<<<<

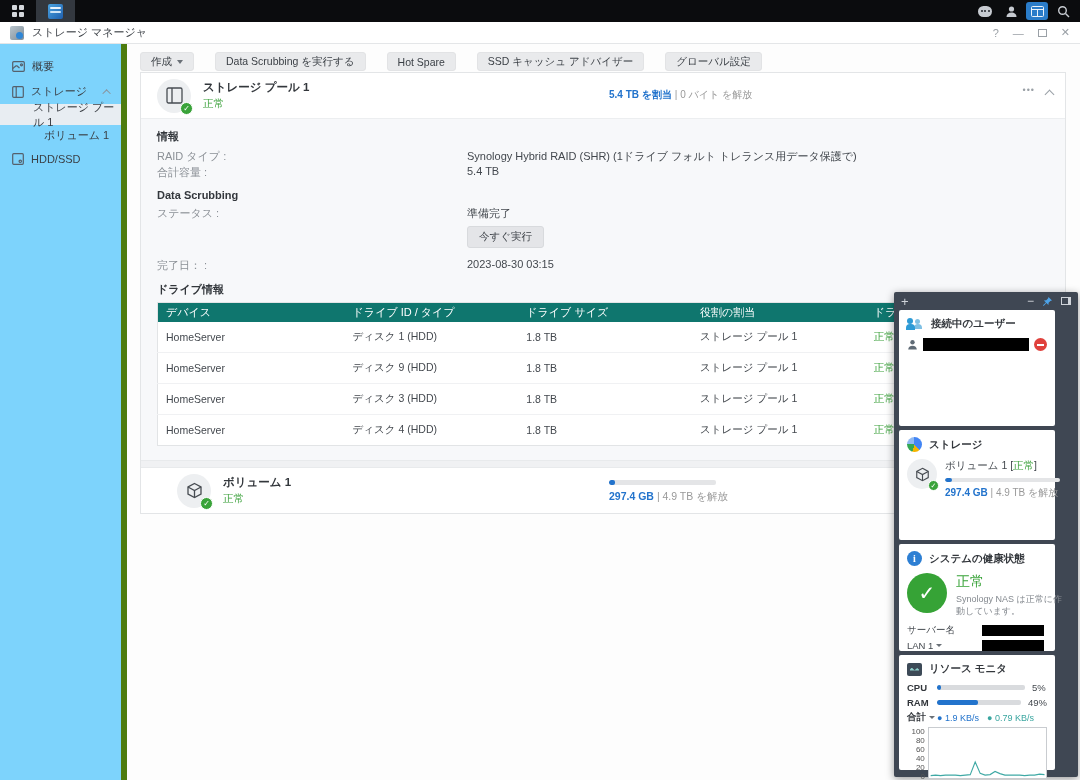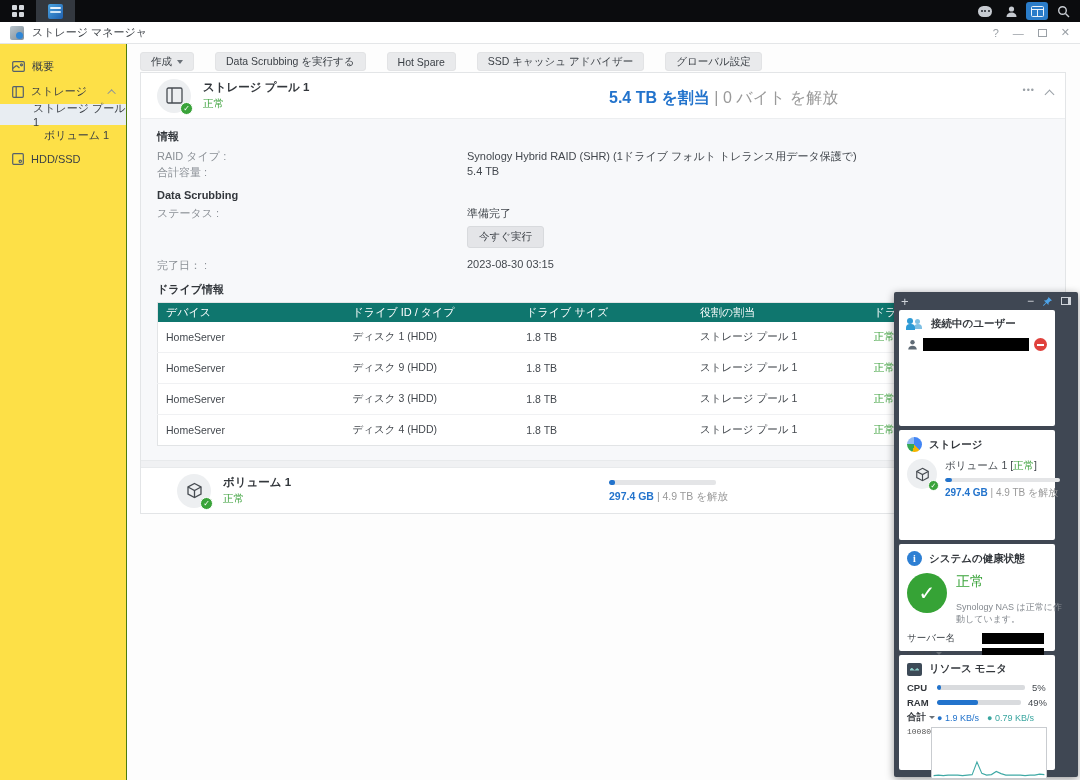--- a/index.html
+++ b/index.html
@@ -32,7 +32,7 @@
   .maxi { width:9px; height:8px; border:1px solid #9aa0a6; display:inline-block; }
 
   
-  .sidebar { position:absolute; left:0; top:44px; width:127px; height:736px; background:#fde047; border-right:1px solid #4d7c0f; padding-top:10px; }
+  .sidebar { position:absolute; left:0; top:44px; width:127px; height:736px; background:#7dd3fc; border-right:6px solid #4d7c0f; padding-top:10px; }
   .sb-item { display:flex; align-items:center; gap:7px; height:25px; padding-left:12px; color:#3a3f45; cursor:default; position:relative; }
   .sb-item svg { flex:0 0 auto; }
   .sb-sub { padding-left:33px; height:21px; }

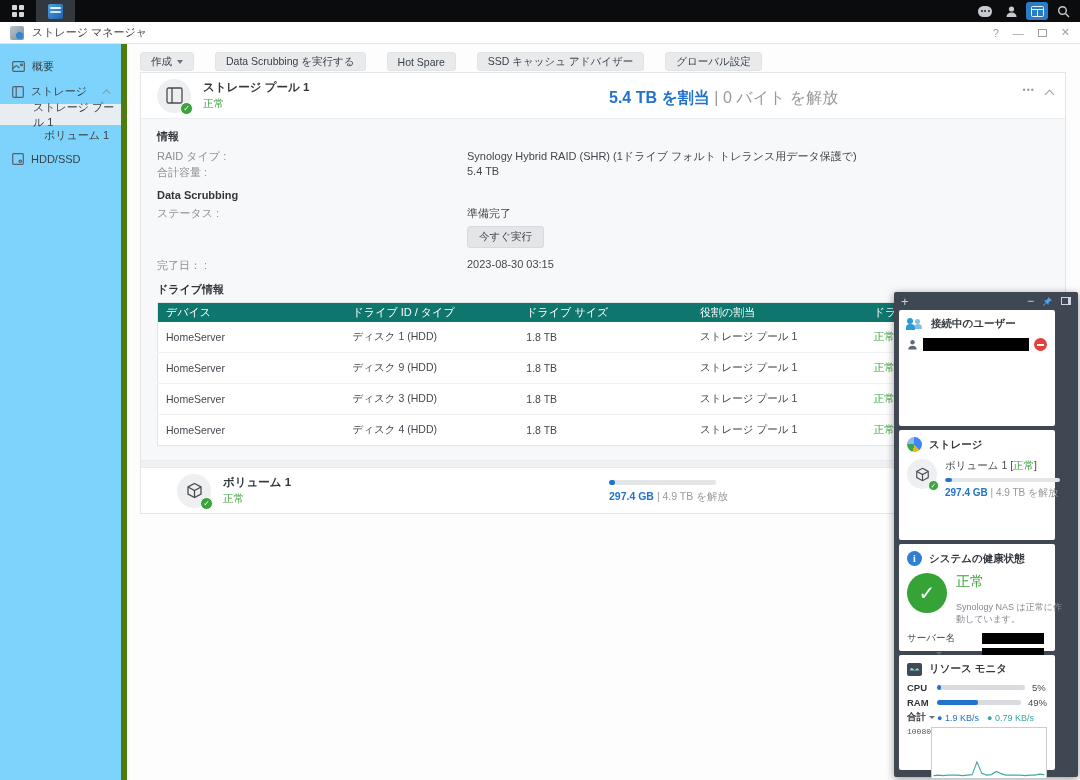--- a/index.html
+++ b/index.html
@@ -52,7 +52,7 @@
   .badge { position:absolute; right:-2px; bottom:-2px; width:13px; height:13px; border-radius:50%; background:#3aa33a; border:1.5px solid #fff; color:#fff; font-size:8px; font-weight:bold; display:flex; align-items:center; justify-content:center; }
   .ph-name { font-weight:bold; font-size:11.5px; color:#33373c; }
   .ph-status { color:#3fa33f; font-size:10.5px; margin-top:2px; }
-  .usage-line { position:absolute; left:468px; top:15px; font-size:16px; color:#999; }
+  .usage-line { position:absolute; left:468px; top:15px; font-size:10px; color:#999; }
   .usage-line b { color:#2273cc; }
   .hdr-ellipsis { position:absolute; right:30px; top:12px; color:#9aa0a6; font-size:9px; letter-spacing:1px; cursor:pointer; }
   .hdr-chev { position:absolute; right:12px; top:18px; width:7px; height:7px; border-left:1.5px solid #9aa0a6; border-top:1.5px solid #9aa0a6; transform:rotate(45deg); cursor:pointer; }

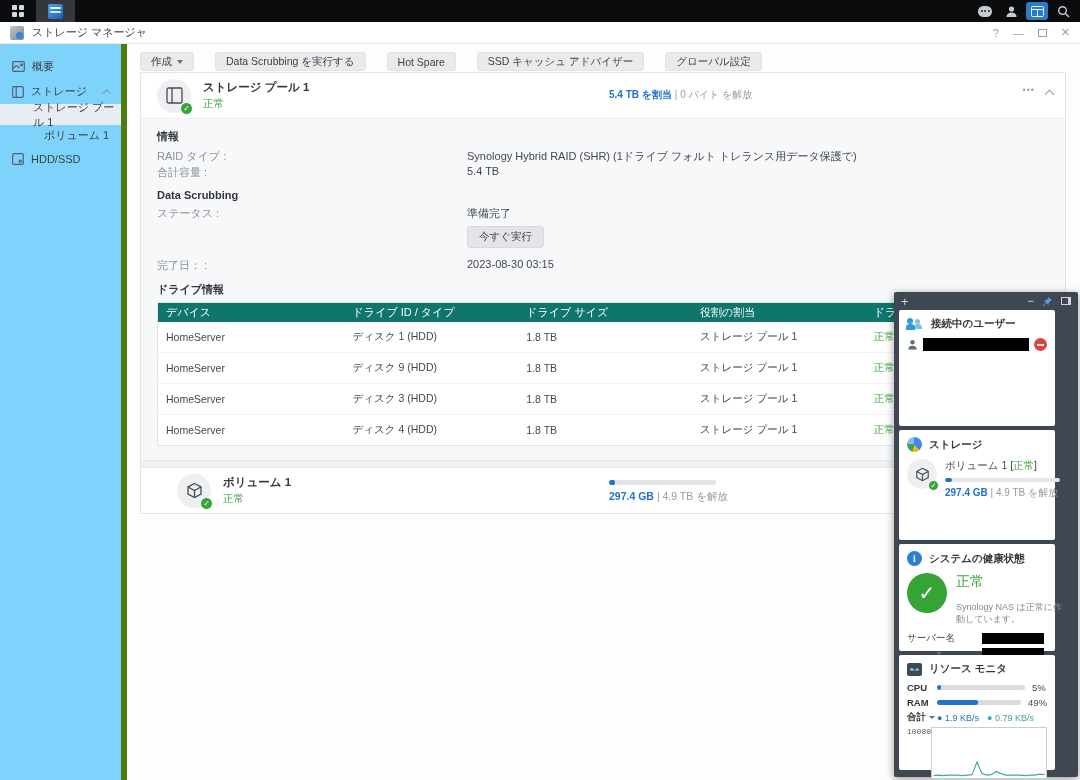--- a/index.html
+++ b/index.html
@@ -118,7 +118,7 @@
   .health-top { display:flex; gap:9px; }
   .big-check { width:40px; height:40px; border-radius:50%; background:#36a336; color:#fff; font-size:20px; font-weight:bold; display:flex; align-items:center; justify-content:center; flex:0 0 auto; }
   .h-status { color:#3aa33a; font-size:14px; }
-  .h-msg { font-size:9px; color:#84898f; line-height:1.35; margin-top:10px; width:110px; }
+  .h-msg { font-size:9px; color:#84898f; line-height:1.35; margin-top:2px; width:110px; }
   .h-rows { margin-top:6px; }
   .h-row { display:flex; align-items:center; height:15px; font-size:9.5px; color:#43484e; }
   .h-label { width:62px; flex:0 0 auto; display:flex; align-items:center; gap:3px; }

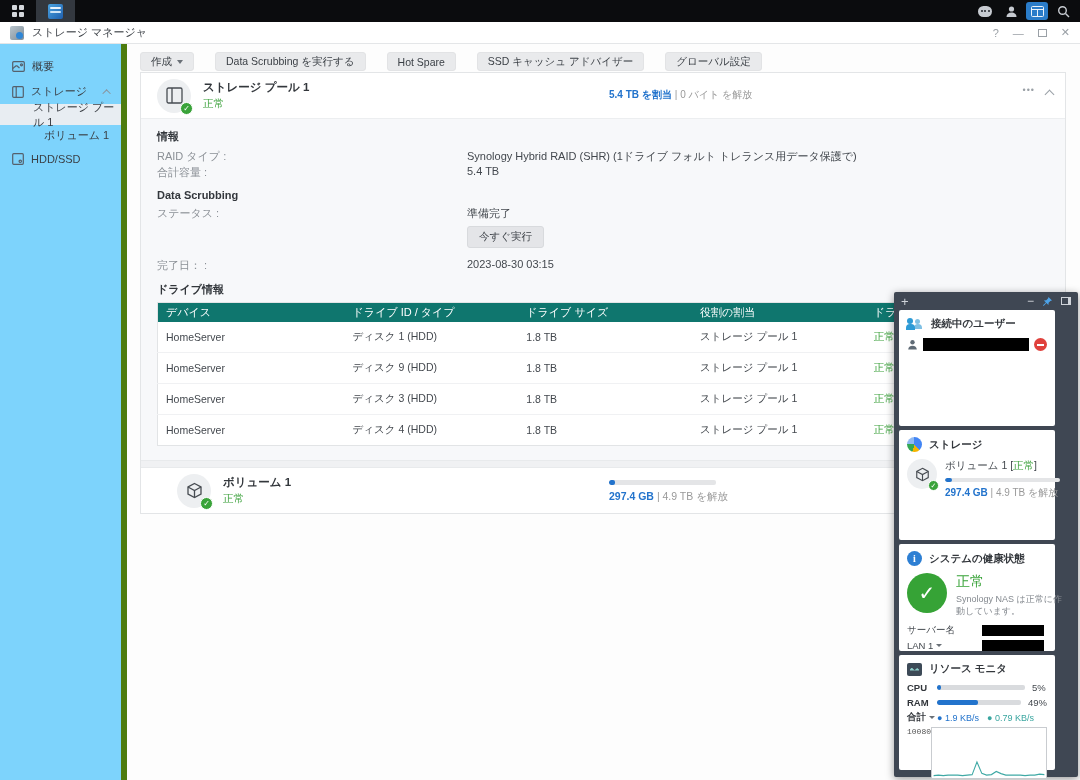--- a/index.html
+++ b/index.html
@@ -137,7 +137,7 @@
   .net-up { color:#2273cc; }
   .net-down { color:#3aa6a0; }
   .chart-wrap { display:flex; margin-top:2px; }
-  .yaxis { width:24px; display:flex; flex-direction:row; justify-content:space-between; padding-right:3px; font-size:8px; color:#555; height:52px;font-family:Liberation Mono, monospace; }
+  .yaxis { width:24px; display:flex; flex-direction:column; justify-content:space-between; align-items:flex-end; padding-right:3px; font-size:8px; color:#555; height:52px; }
   .plot { width:140px; height:52px; border:1px solid #c9ccd0; background:#fff; }
 
   svg.lineic { stroke:#55606c; fill:none; stroke-width:1.2; }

>>>>

▶ [PROMPT]:
Everything from the line containing "width:24px; display:flex; flex-direction:column;" to the end of the records must be written out exactly; include both of those lines and no others.

▶ [RESPONSE]:
+  .yaxis { width:24px; display:flex; flex-direction:column; justify-content:space-between; align-items:flex-end; padding-right:3px; font-size:8px; color:#555; height:52px; }
   .plot { width:140px; height:52px; border:1px solid #c9ccd0; background:#fff; }
 
   svg.lineic { stroke:#55606c; fill:none; stroke-width:1.2; }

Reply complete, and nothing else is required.